February 21, 2023
Damon R. Race, President & CEO
RALEIGH, NC – GeneVentiv Therapeutics, a pre-clinical gene therapy company focused on blood diseases and disorders, today announced it has been invited to present new data from pre-clinical studies of its lead gene therapy for hemophilia A or B with or without inhibitors at the National Hemophilia Foundation’s 17th Workshop on Novel Technologies and Gene Transfer for Hemophilia.

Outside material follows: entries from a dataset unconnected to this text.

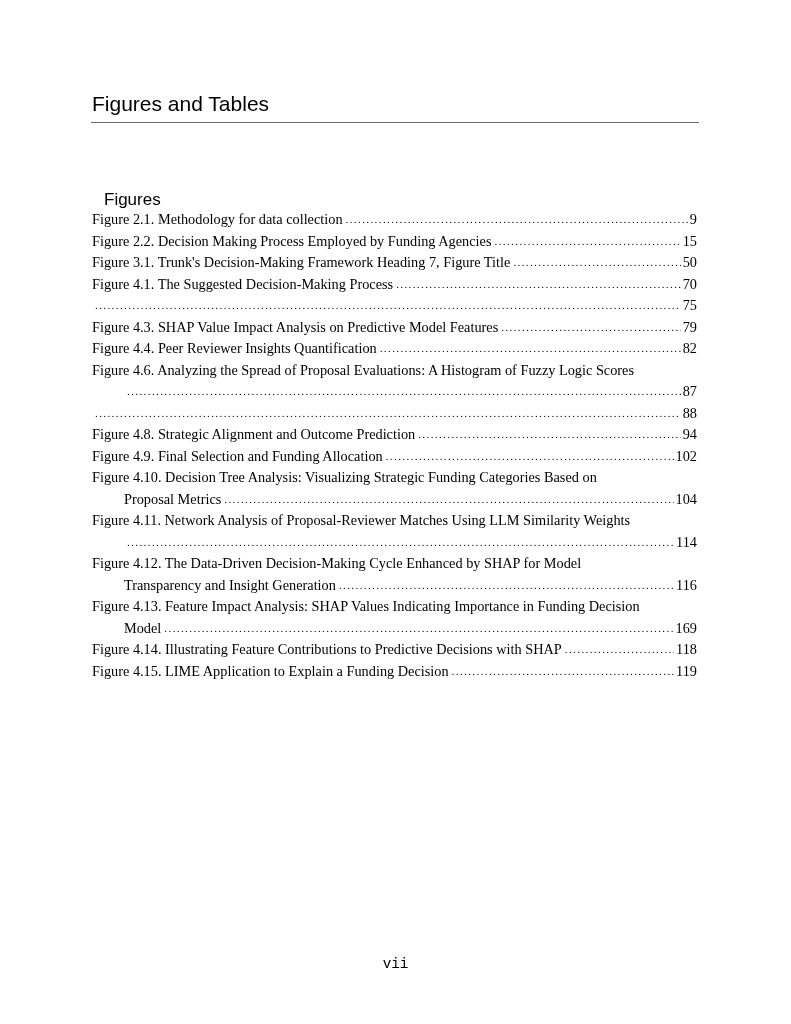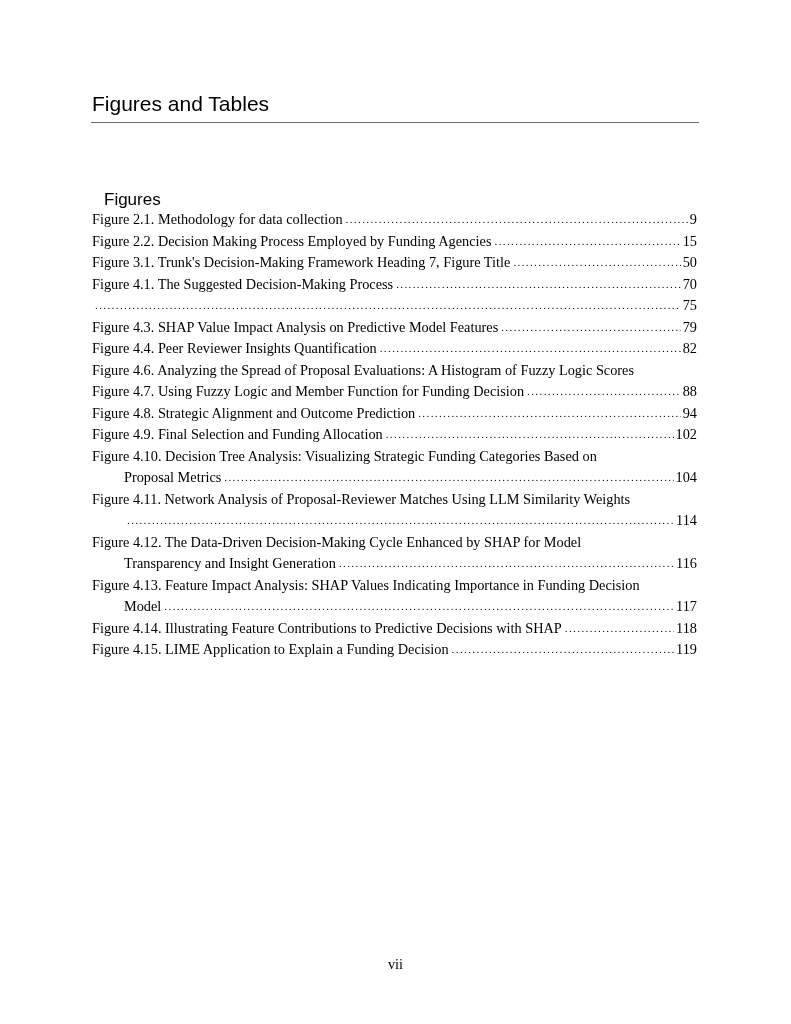"87" div.line { html: none -> <div> <span></span> <span>87</span> </div> }
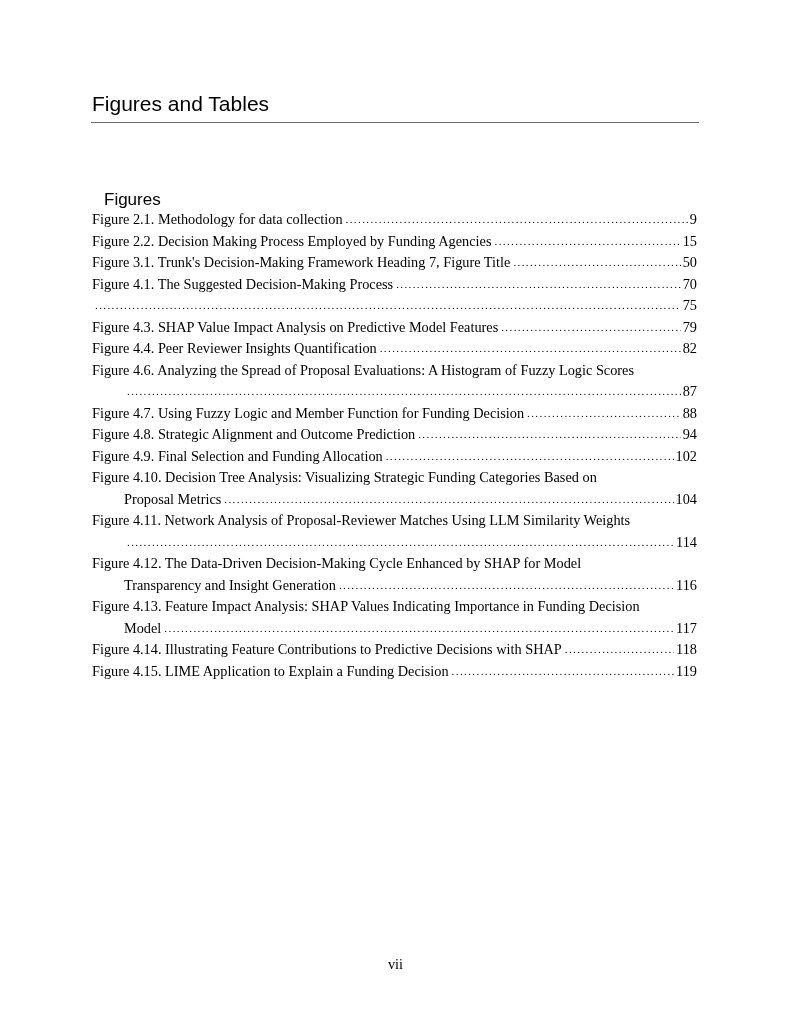"Figure 4.7. Using Fuzzy Logic" span.txt { html: <span>Figure 4.7. Using Fuzzy Logic and Member Function for Funding Decision</span> -> none }
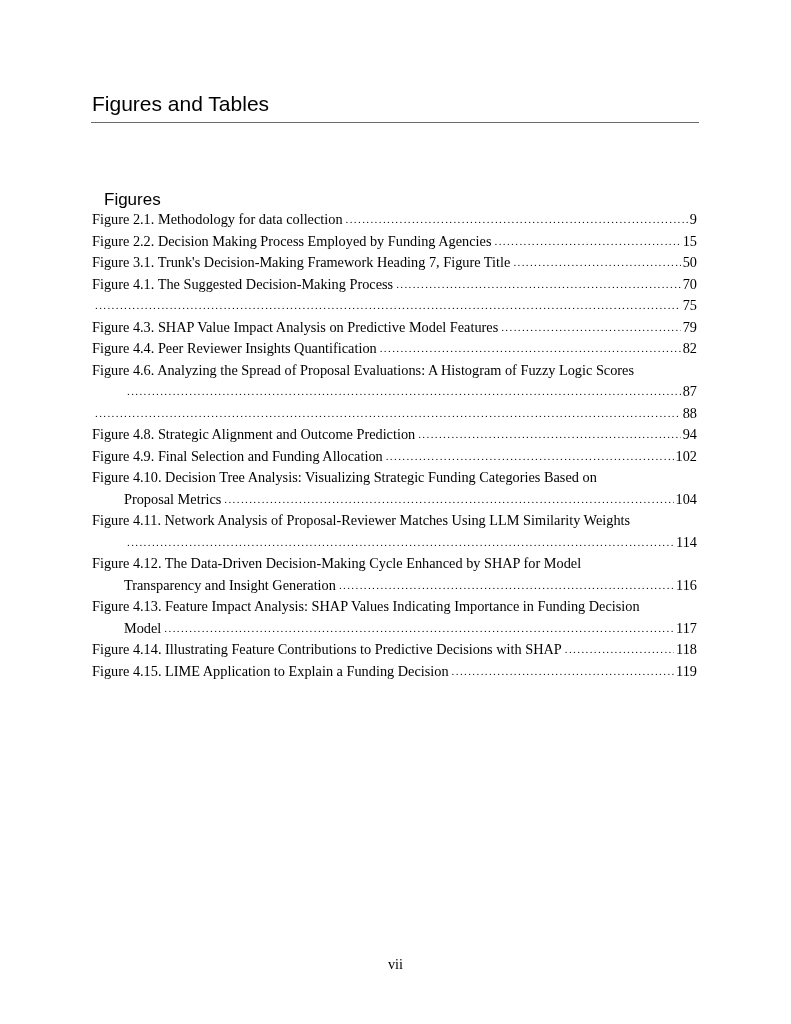"117" span.pg { text: 117 -> 169 }
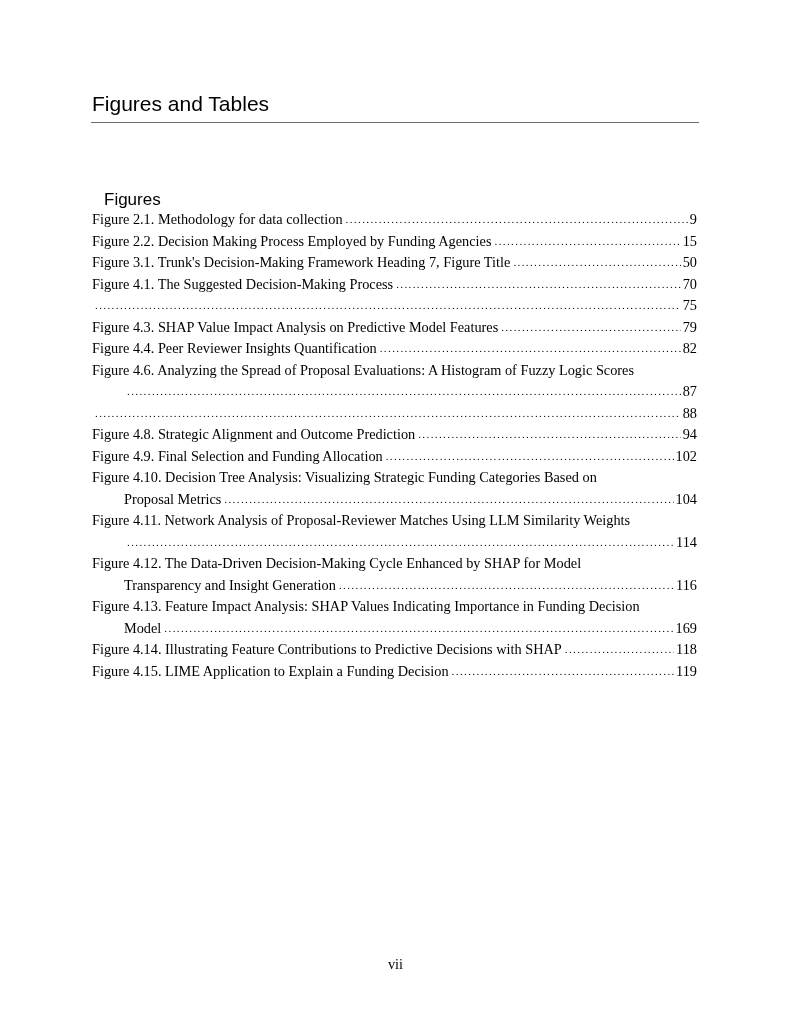"vii" .footer { font-family: Liberation Serif, serif -> Liberation Mono, monospace }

“We’ve made significant progress in our pre-clinical development of GENV-HEM and have benefited from the input of R&D teams at multiple strategics. We look forward to presenting new data confirming in vivo durability, efficacy and safety in challenging and widely accepted functional assays. We expect these exciting results to inform our progression to IND work. More importantly, to bring our program one step closer to providing a durable gene therapy for all hemophilia patients, especially those with inhibitors, who are unable to benefit from any of the current gene-based therapeutics,” said Damon Race, President and CEO of GeneVentiv Therapeutics.
“The GENV-HEM program represents a novel adeno-associated virus (AAV) approach for hemophilia inhibitor patients. The in vivo data define key components of a gene-based hemophilia therapeutic: transgene expression threshold, AAV vector dose required, hemostatic efficacy and associated safety. Having worked on gene therapies for inhibitor patients for over 20 years, I am truly excited about this data,” said Paris Margaritis, consulting CSO of GeneVentiv Therapeutics.
GENV-HEM: AAV8.FVa Gene Therapy for Hemophilia A or B with or without Inhibitors
GeneVentiv’s most advanced candidate is designed to bypass missing or deficient factor VIII (FVIII, hemophilia A) or factor IX (FIX, hemophilia B) and any neutralizing antibodies (inhibitors). Activated factor V (FVa) forms the prothrombinase complex with activated factor X and drives thrombin generation in response to injury. Interestingly, hemophilic patients who also harbor a procoagulant mutation in factor V (FV Leiden) show improved clinical outcomes. These data suggest that enhancing FVa function may bypass the deficiencies in hemophilia and, therefore, be unaffected by inhibitors to FVIII or FIX. This approach is embodied in the GENV-HEM program that delivers a human FVa transgene for increased liver expression, aiming to enhance thrombin generation and restore hemostasis in all hemophilia patients.
Oral presentation of new pre-clinical data
Title: Gene-based, therapeutic and long-term expression of activated Factor V for hemophilia complicated by inhibitors
Date: Friday, March 24, 2023, 3:10 pm EST
Abstract Summary: GeneVentiv is conducting pre-clinical trials to inform IND studies. The abstract describes the scientific rationale, rational design of the gene therapy, existing and new pre-clinical data. Collectively, the pre-clinical data demonstrates the in vivo efficacy, safety and therapeutic window of AAV8-FVa gene therapy for hemophilias irrespective of inhibitors.
About GeneVentiv Therapeutics:
GeneVentiv Therapeutics is a pre-clinical gene therapy company focused on blood diseases and disorders. Our lead program, GENV-HEM, is the first durable, universal gene therapy treatment for Hemophilia A and B with or without inhibitors. GENV-HEM has received Orphan Drug Designation from the FDA and a Letter of Support from the National Hemophilia Foundation. GeneVentiv is advancing an additional gene therapy for Hemophilia Arthropathy, a degenerative joint disease afflicting roughly 50% of patients with hemophilia.